Third group of hostages freed, prisoners released in Israel-Hamas deal
Another 17 hostages, including a US girl, have been released by Hamas, while Palestinian women and children have been released from Israeli prisons.
Hamas has freed another group of hostages held in Gaza, including a four-year-old American girl, while Israel was also seen releasing prisoners on the third day of their truce.
The International Committee of the Red Cross said it had successfully transferred 17 hostages from Gaza. Hamas said it had handed over 13 Israelis, three Thais and one with Russian citizenship.
The release of some of the hostages captured when Hamas fighters rampaged through southern Israel on October 7 was mirrored by the freeing of Palestinian prisoners, the International Red Cross said. The organisation said it was involved in releasing 19 of them although the total figure remains unclear.
US President Joe Biden said the 4-year-old hostage, Abigail Edan, had witnessed her parents being killed by Hamas fighters during their October 7 raid into Israel and had been held since then.
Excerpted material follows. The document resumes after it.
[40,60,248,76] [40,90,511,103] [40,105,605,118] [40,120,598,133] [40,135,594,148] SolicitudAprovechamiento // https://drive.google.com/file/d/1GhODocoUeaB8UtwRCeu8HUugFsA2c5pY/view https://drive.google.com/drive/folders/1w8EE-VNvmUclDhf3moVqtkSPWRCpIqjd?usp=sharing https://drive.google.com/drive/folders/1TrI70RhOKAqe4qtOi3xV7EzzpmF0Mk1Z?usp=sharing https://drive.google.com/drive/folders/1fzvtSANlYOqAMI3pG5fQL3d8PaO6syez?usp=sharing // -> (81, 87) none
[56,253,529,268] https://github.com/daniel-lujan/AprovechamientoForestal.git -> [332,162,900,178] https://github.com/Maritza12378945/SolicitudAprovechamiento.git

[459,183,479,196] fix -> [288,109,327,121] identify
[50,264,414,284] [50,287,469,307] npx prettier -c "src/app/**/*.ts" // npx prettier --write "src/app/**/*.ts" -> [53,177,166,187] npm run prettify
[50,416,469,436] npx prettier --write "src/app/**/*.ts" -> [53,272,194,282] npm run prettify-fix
“What she endured is unthinkable,” Biden said at a news conference in the US.
The four Thais freed “want a shower and to contact their relatives”, Prime Minister Srettha Thavisin said on social media platform X. All were safe and showed few ill-effects, he said.
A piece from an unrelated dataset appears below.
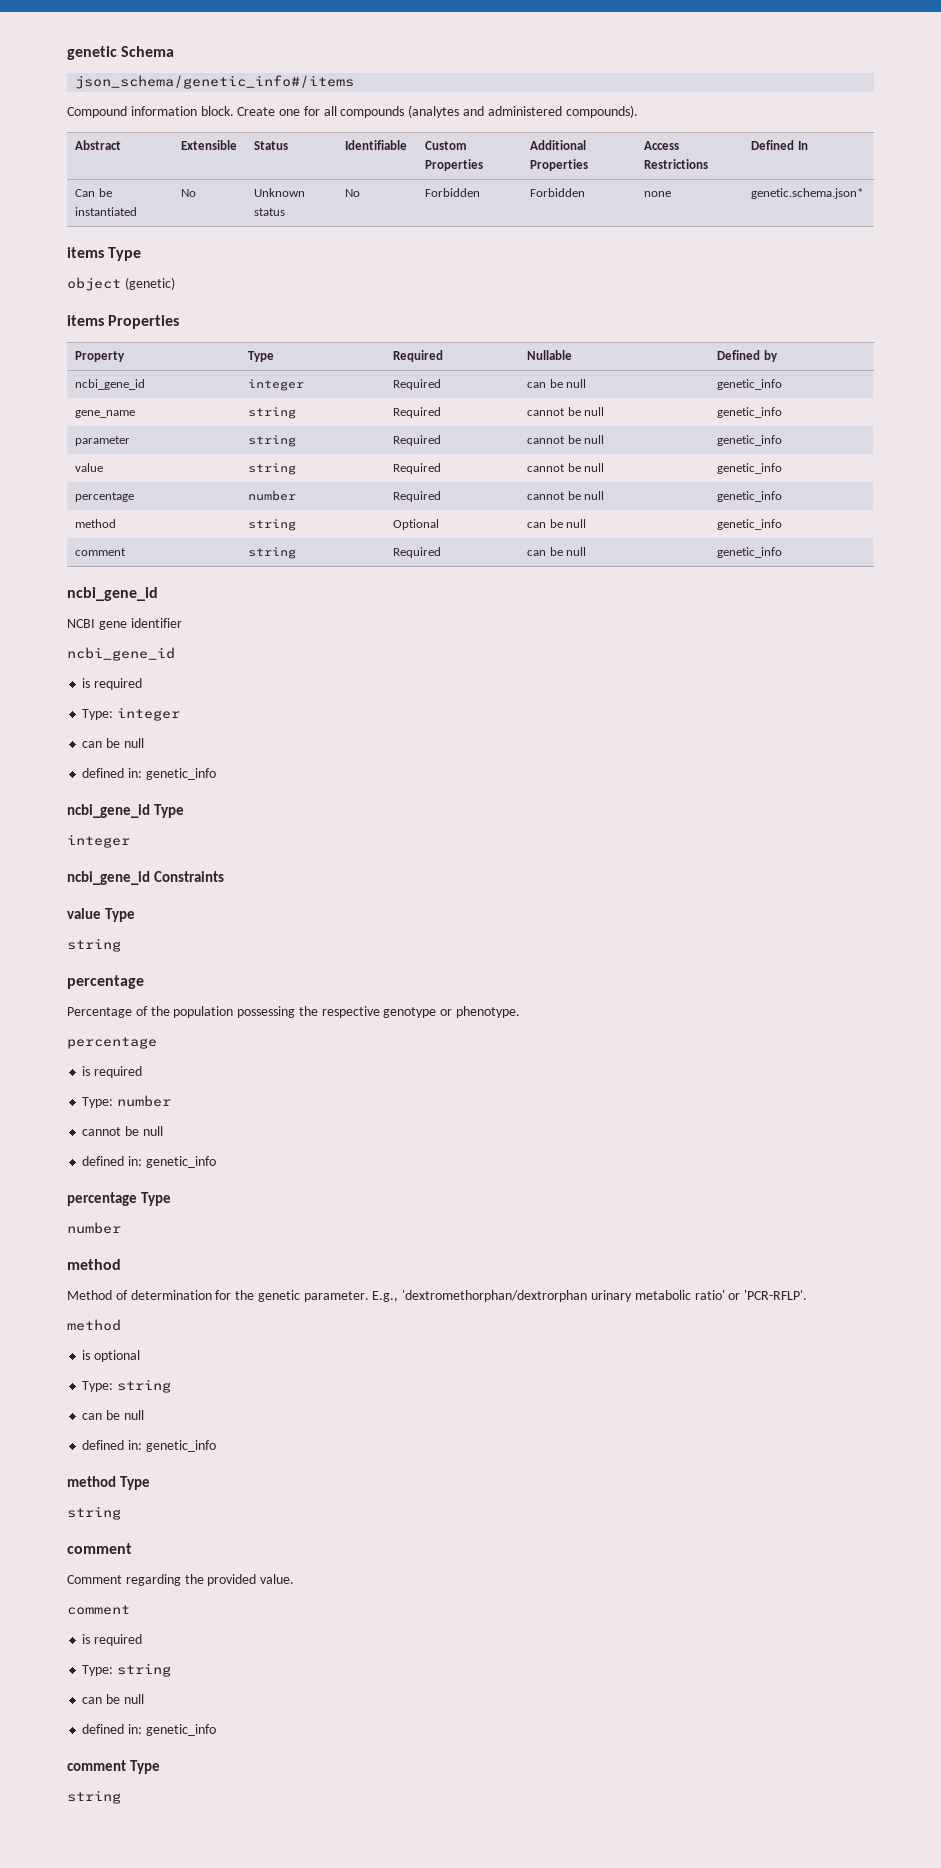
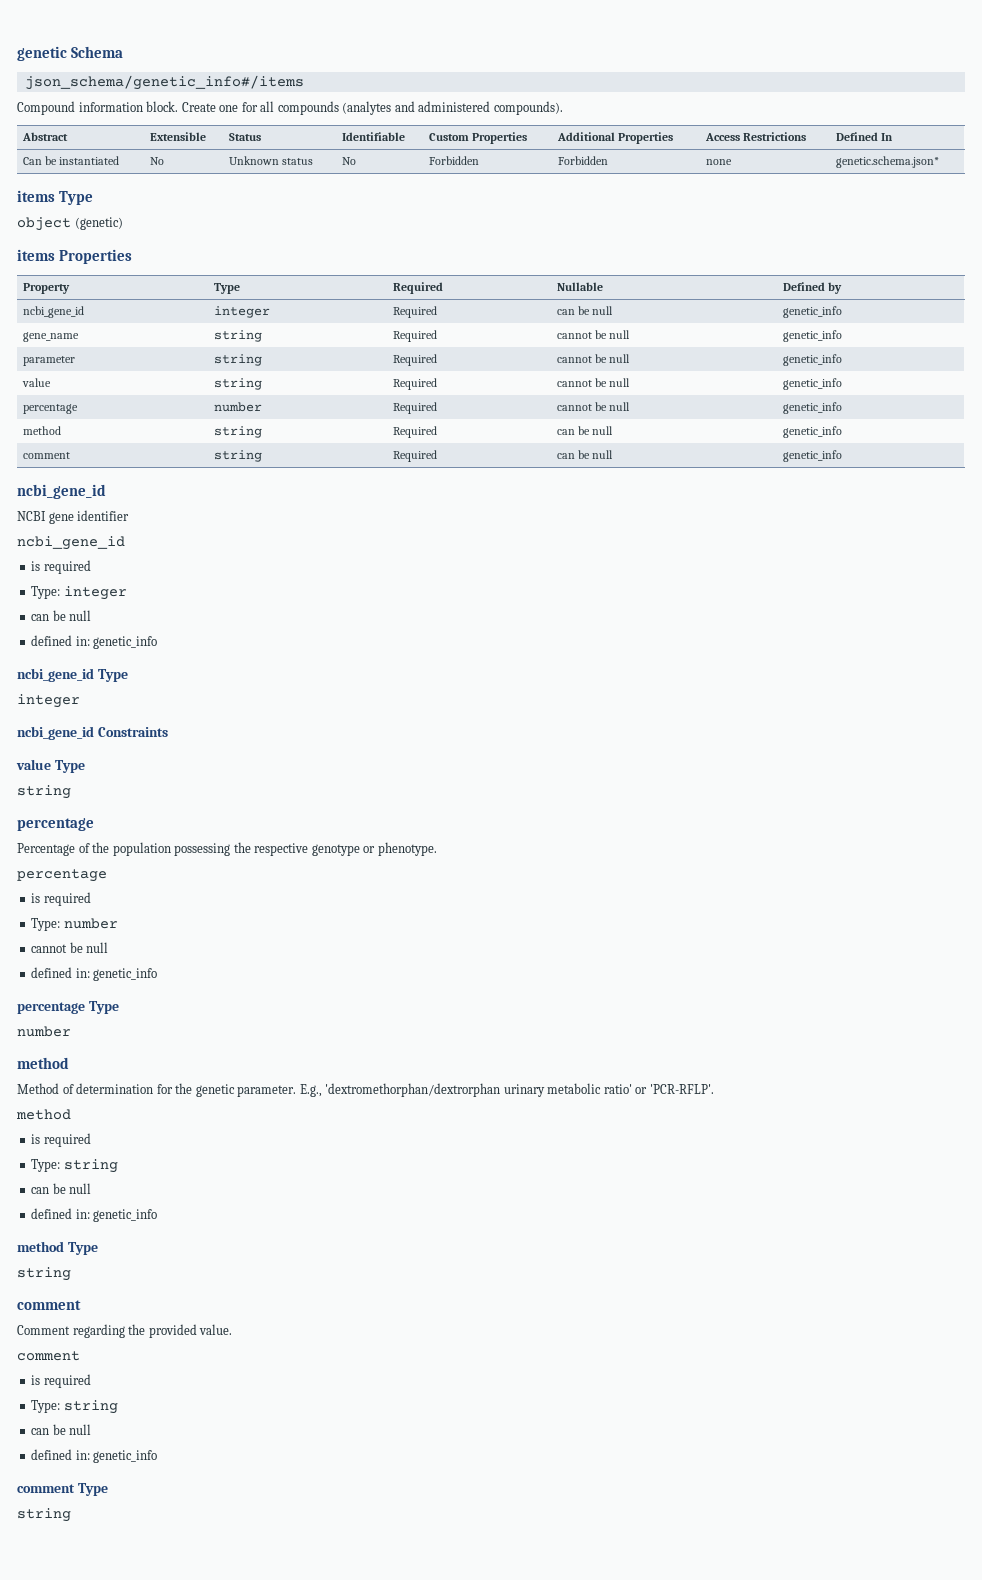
[393,519,440,530] Optional -> [393,426,438,438] Required
[94,1350,141,1362] optional -> [43,1133,91,1147] required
The four-day truce is the first halt in fighting in the seven weeks since Hamas killed 1,200 people and took about 240 hostages back into Gaza.I
In response to that attack, Israel vowed to destroy the Hamas militants who run Gaza, bombarding the enclave and mounting a ground offensive in the north. Some 14,800 Palestinians have been killed, Gaza health authorities say, and hundreds of thousands displaced.
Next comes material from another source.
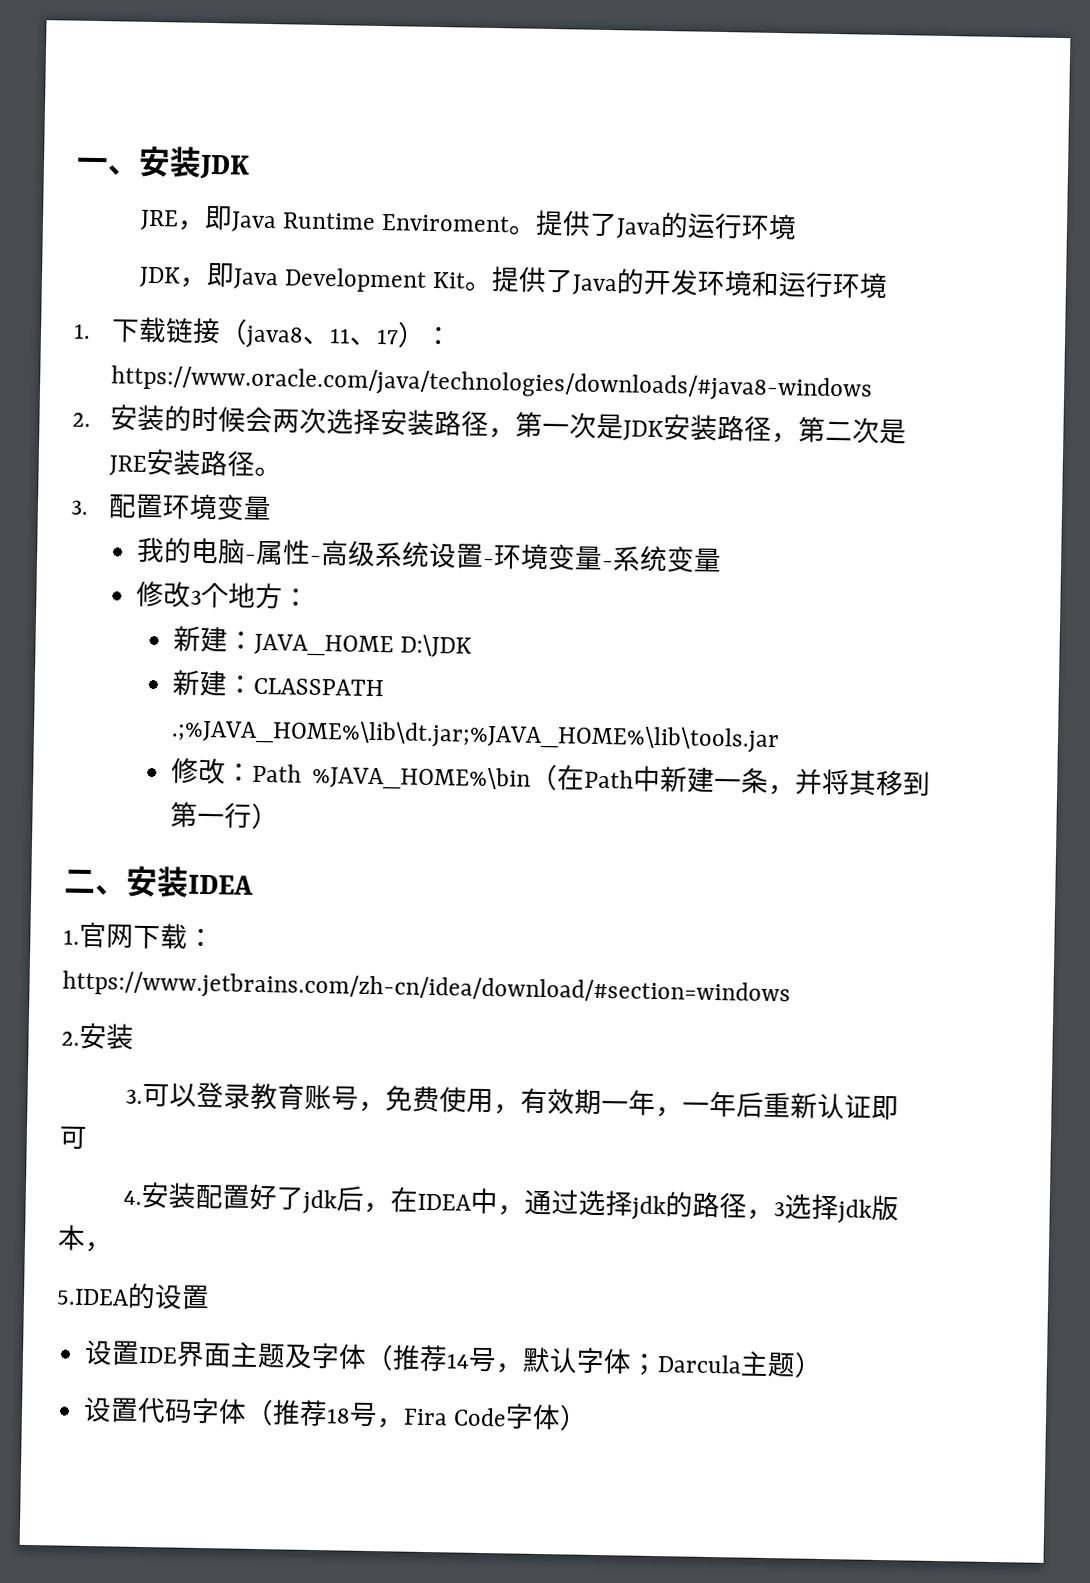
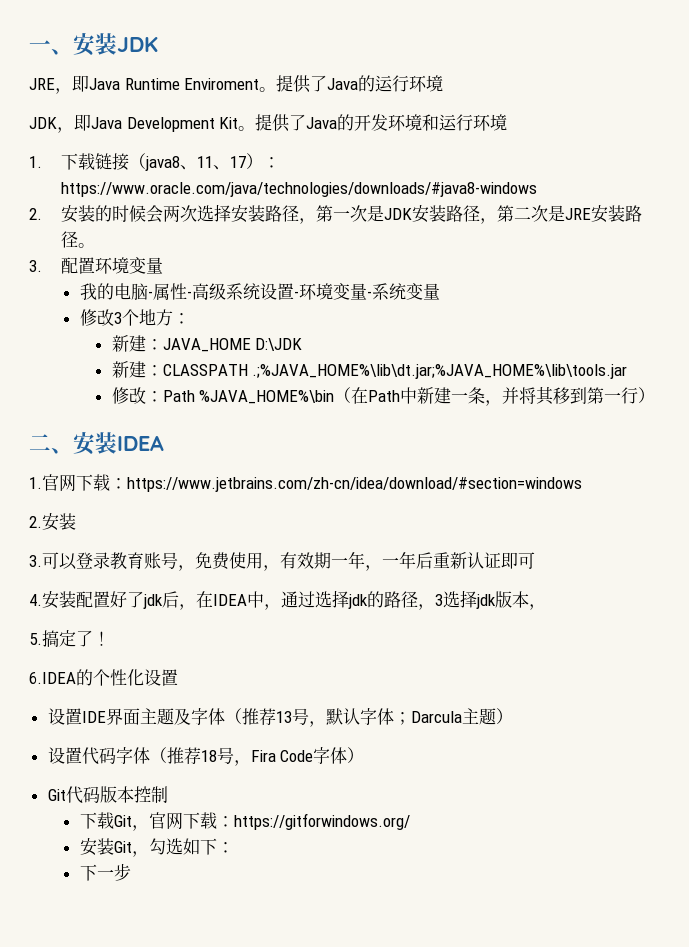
[56,1282,156,1310] 5.IDEA的 -> [29,630,110,647] [29,669,144,686] 5.搞定了！ // 6.IDEA的个性化
[446,1353,471,1369] 14 -> [275,711,292,723] 13
(589, 1417) none -> [47,786,168,804] [79,812,410,831] [79,838,234,857] [79,863,131,881] // Git代码版本控制 // 下载Git，官网下载：https://gitforwindows.org/ // 安装Git，勾选如下： // 下一步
Israeli Prime Minister Benjamin Netanyahu on Sunday met security forces inside the Gaza Strip. He also said he spoke to Biden about the hostage release, adding that he would welcome extending a temporary truce if it meant that on every additional day 10 captives would be freed.
However, Netanyahu said he also told Biden that, at the end of the truce, Israel would return to its goal of eliminating Hamas.
The killing of a Palestinian farmer in the central Gaza Strip had earlier added to concerns over the fragility of the truce.
The farmer was killed when targeted by Israeli forces east of Gaza’s long-established Maghazi refugee camp, the Palestinian Red Crescent said.
The armed wing of Hamas also said on Sunday that four of its military commanders in the Gaza Strip had been killed, including the commander of the North Gaza brigade, Ahmad Al Ghandour.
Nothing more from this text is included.